# Quick and Easy Question

1. Sep 29, 2007

### Karma

For the question tan (cos-(1/3))... is it possible to represent the value of (1/3) in terms of radians? if not would the answer be tan(70.52877939)

(- being the inverse of cos)

Last edited: Sep 29, 2007
2. Sep 29, 2007

### EnumaElish

a = cos-1(x) or a = arccos(x) is the solution to x = cos(a). The argument of cos (that is a) can be in radians, but x is a real number.

What is the definition of cosine?

How did you get tan(70.52877939)?

3. Sep 29, 2007

### Karma

Ahhh...well after looking at it carefully ..i have derived this as my solution...please tell me if i did it right or wrong..

tan (cos-(1/3))

pheta= @

cos- means the return of an angle. so...cos(x)=@ than cos-(cos@)=0
@=cos- (1/3) --> cos@=1/3

cos@=1/3

cos is the ratio of the lengths of adjacent and hypotneuse of the triangle

to find the other side which is the opposite side.. i used the pythagorean theorm which is
the Hypotneuse^2 - Adjacent^2 and this becomes...

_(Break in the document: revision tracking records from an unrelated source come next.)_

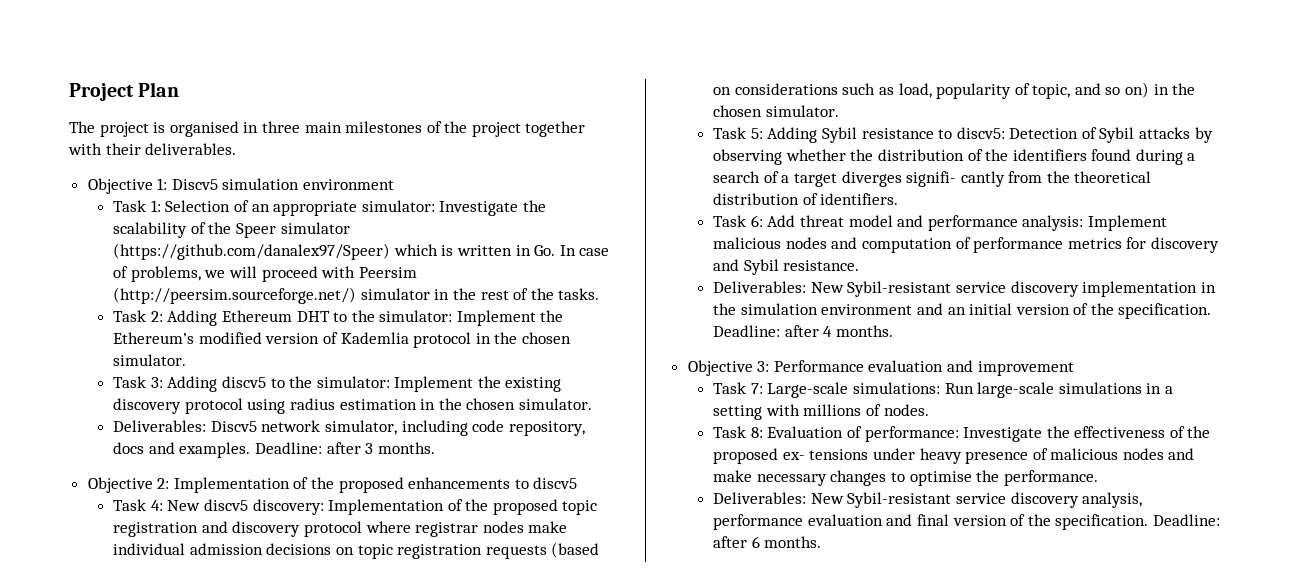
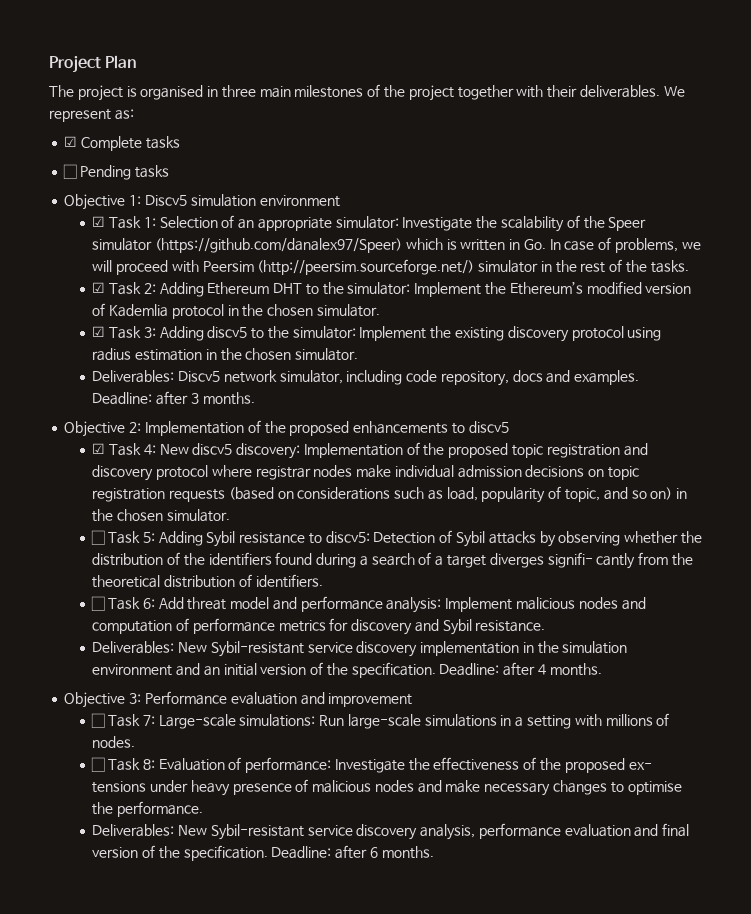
+ We represent as:
+ ☑ Complete tasks
+ ☐ Pending tasks
- Task 1: Selection of an appropriate simulator: Investigate the scalability of the Speer simulator (https://github.com/danalex97/Speer) which is written in Go. In case of problems, we will proceed with Peersim (http://peersim.sourceforge.net/) simulator in the rest of the tasks.
+ ☑ Task 1: Selection of an appropriate simulator: Investigate the scalability of the Speer simulator (https://github.com/danalex97/Speer) which is written in Go. In case of problems, we will proceed with Peersim (http://peersim.sourceforge.net/) simulator in the rest of the tasks.
- Task 2: Adding Ethereum DHT to the simulator: Implement the Ethereum’s modified version of Kademlia protocol in the chosen simulator.
+ ☑ Task 2: Adding Ethereum DHT to the simulator: Implement the Ethereum’s modified version of Kademlia protocol in the chosen simulator.
- Task 3: Adding discv5 to the simulator: Implement the existing discovery protocol using radius estimation in the chosen simulator.
+ ☑ Task 3: Adding discv5 to the simulator: Implement the existing discovery protocol using radius estimation in the chosen simulator.
- Task 4: New discv5 discovery: Implementation of the proposed topic registration and discovery protocol where registrar nodes make individual admission decisions on topic registration requests (based on considerations such as load, popularity of topic, and so on) in the chosen simulator.
+ ☑ Task 4: New discv5 discovery: Implementation of the proposed topic registration and discovery protocol where registrar nodes make individual admission decisions on topic registration requests (based on considerations such as load, popularity of topic, and so on) in the chosen simulator.
- Task 5: Adding Sybil resistance to discv5: Detection of Sybil attacks by observing whether the distribution of the identifiers found during a search of a target diverges signifi- cantly from the theoretical distribution of identifiers.
+ ☐ Task 5: Adding Sybil resistance to discv5: Detection of Sybil attacks by observing whether the distribution of the identifiers found during a search of a target diverges signifi- cantly from the theoretical distribution of identifiers.
- Task 6: Add threat model and performance analysis: Implement malicious nodes and computation of performance metrics for discovery and Sybil resistance.
+ ☐ Task 6: Add threat model and performance analysis: Implement malicious nodes and computation of performance metrics for discovery and Sybil resistance.
- Task 7: Large-scale simulations: Run large-scale simulations in a setting with millions of nodes.
+ ☐ Task 7: Large-scale simulations: Run large-scale simulations in a setting with millions of nodes.
- Task 8: Evaluation of performance: Investigate the effectiveness of the proposed ex- tensions under heavy presence of malicious nodes and make necessary changes to optimise the performance.
+ ☐ Task 8: Evaluation of performance: Investigate the effectiveness of the proposed ex- tensions under heavy presence of malicious nodes and make necessary changes to optimise the performance.

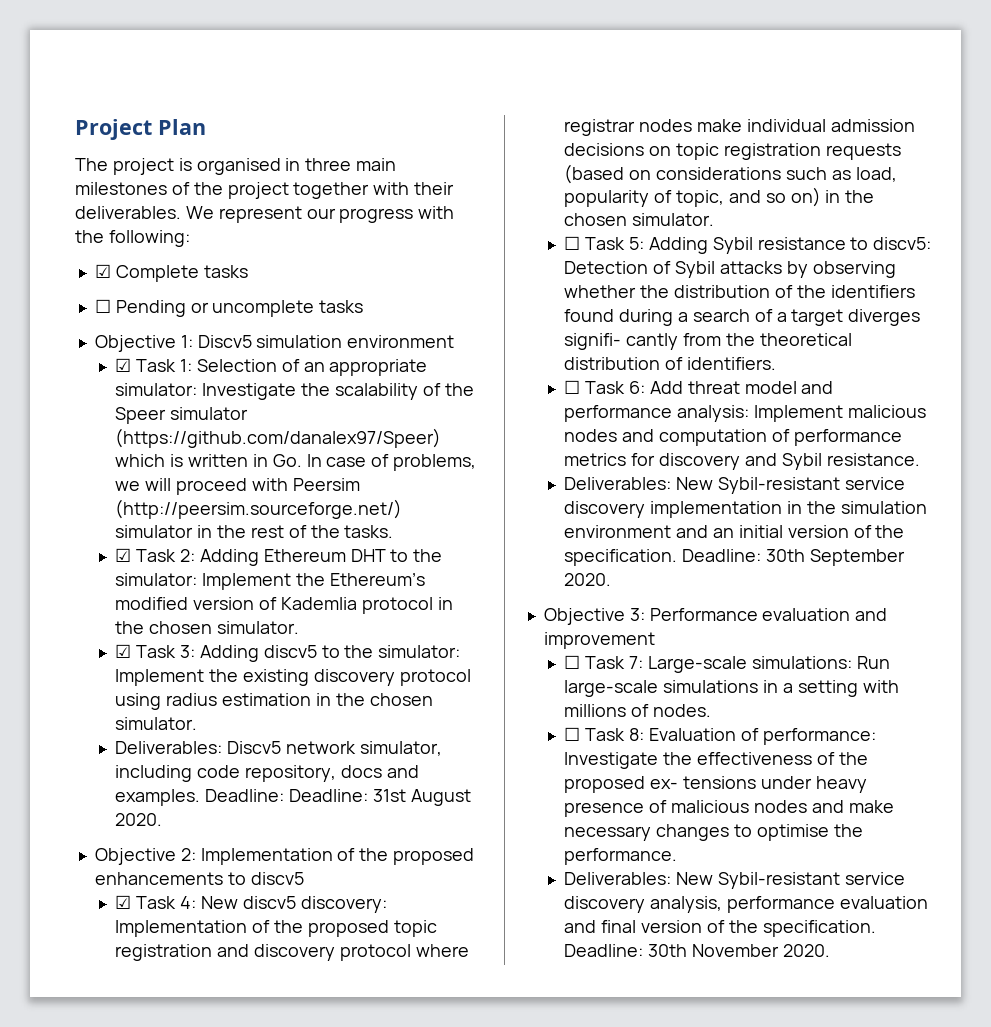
- We represent as:
+ We represent our progress with the following:
- ☐ Pending tasks
+ ☐ Pending or uncomplete tasks
- Deadline: after 3 months.
+ Deadline: Deadline: 31st August 2020.
- Deadline: after 4 months.
+ Deadline: 30th September 2020.
- Deadline: after 6 months.
+ Deadline: 30th November 2020.

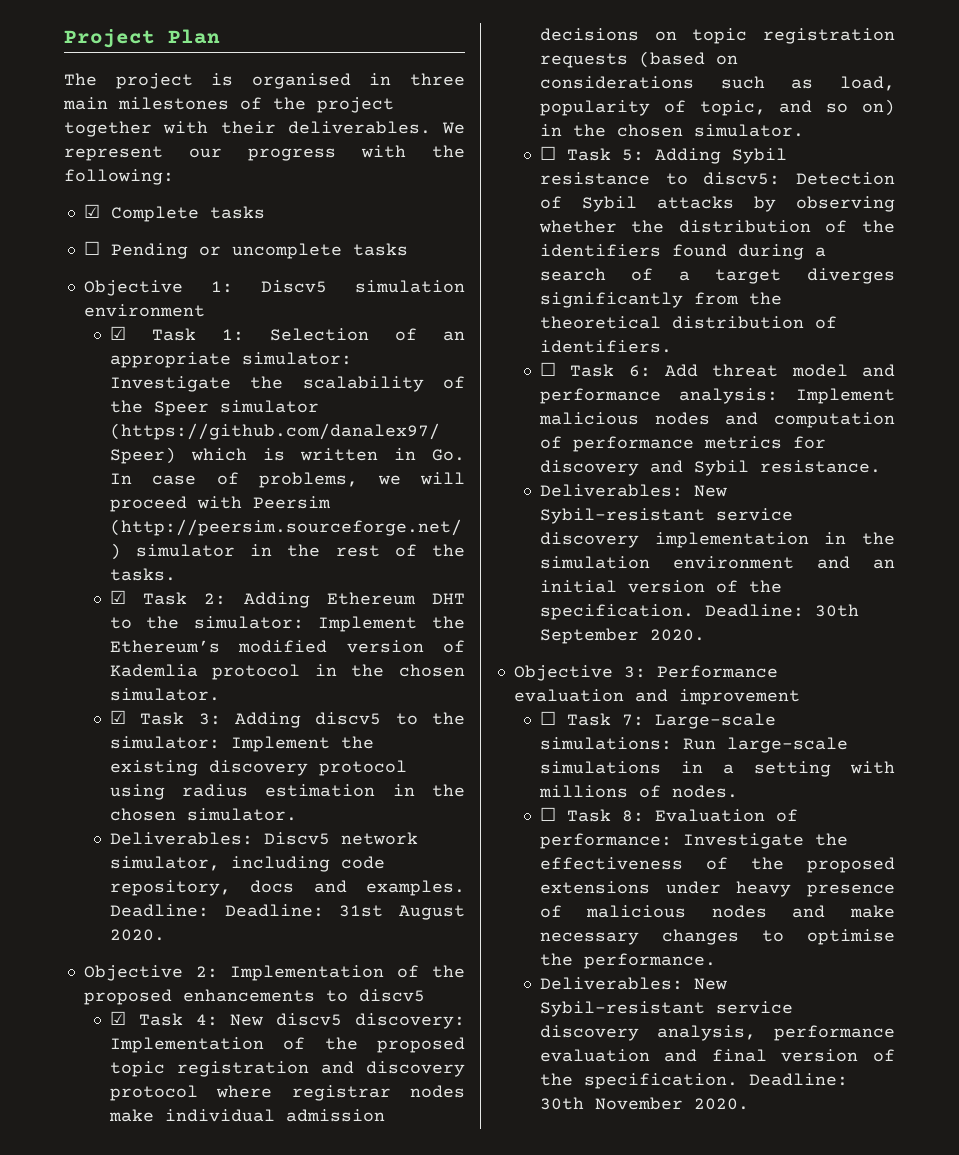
- ☐ Task 5: Adding Sybil resistance to discv5: Detection of Sybil attacks by observing whether the distribution of the identifiers found during a search of a target diverges signifi- cantly from the theoretical distribution of identifiers.
+ ☐ Task 5: Adding Sybil resistance to discv5: Detection of Sybil attacks by observing whether the distribution of the identifiers found during a search of a target diverges significantly from the theoretical distribution of identifiers.
- ☐ Task 8: Evaluation of performance: Investigate the effectiveness of the proposed ex- tensions under heavy presence of malicious nodes and make necessary changes to optimise the performance.
+ ☐ Task 8: Evaluation of performance: Investigate the effectiveness of the proposed extensions under heavy presence of malicious nodes and make necessary changes to optimise the performance.

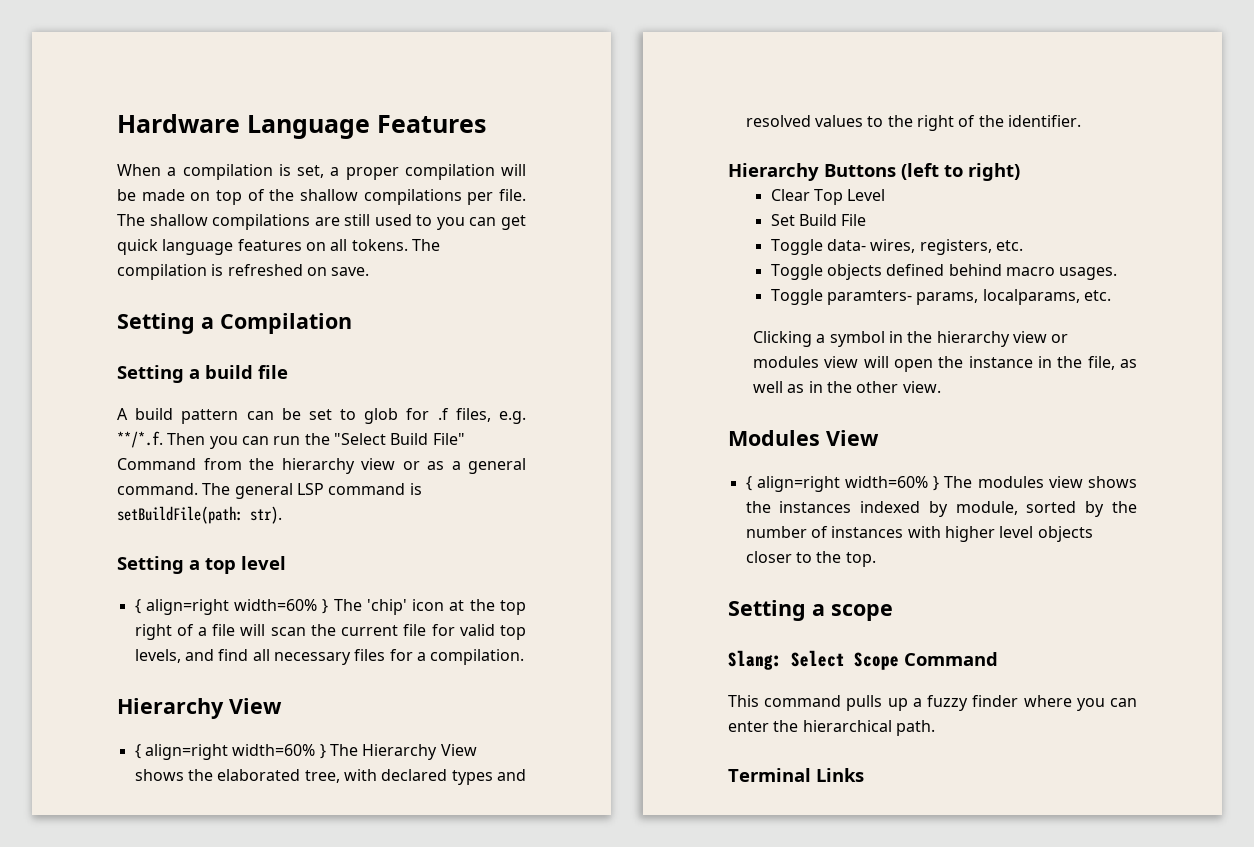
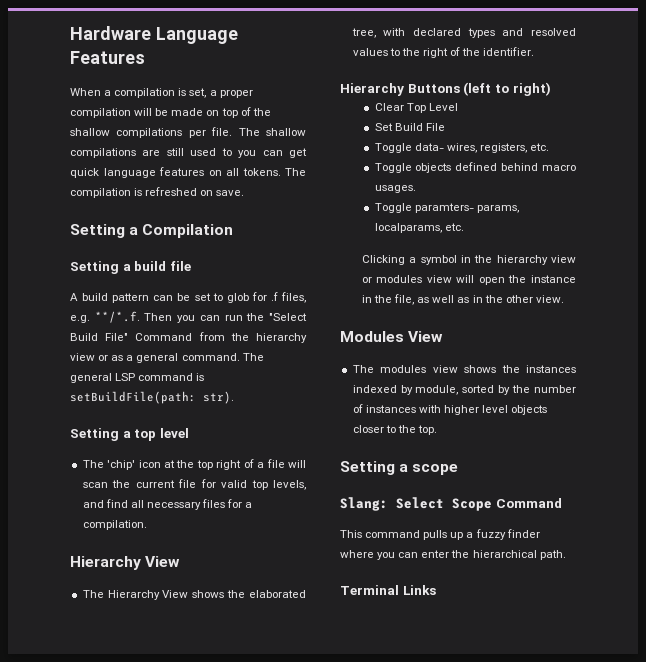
- { align=right width=60% } The 'chip' icon at the top right of a file will scan the current file for valid top levels, and find all necessary files for a compilation.
+ The 'chip' icon at the top right of a file will scan the current file for valid top levels, and find all necessary files for a compilation.
- { align=right width=60% } The Hierarchy View shows the elaborated tree, with declared types and resolved values to the right of the identifier.
+ The Hierarchy View shows the elaborated tree, with declared types and resolved values to the right of the identifier.
- { align=right width=60% } The modules view shows the instances indexed by module, sorted by the number of instances with higher level objects closer to the top.
+ The modules view shows the instances indexed by module, sorted by the number of instances with higher level objects closer to the top.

3^2 -1^2 ( all over square root)
so the square root of 8 is the opposite

and to find the tangent angle now is easy since i have the opposite and adjacent side

this becomes tan@= sqrt(8)/1

therefore the answer is tan (cos-(1/3))=tan@=sqrt(8)/1

is my solution correct? and thanks for the help.

4. Sep 30, 2007

### HallsofIvy

Staff Emeritus
If you want to do it more formally, you can use trig identities:
$$tan(\theta)= \frac{sin(\theta)}{cos(\theta)}= \frac{\sqrt{1- cos^2(\theta)}}{cos(\theta)}$$
Since know that $\theta= cos^{-1}(1/3)$, $cos(\theta)= 1/3$ so
$$tan(cos^{-1}(1/3))= \frac{\sqrt{1- \frac{1}{9}}}{\frac{1}{3}}$$
$$= \frac{\frac{\sqrt{8}}{3}}{\frac{1}{3}}= \sqrt{8}= 2\sqrt{2}$$

But using setting it up in terms of a triangle is simpler and better.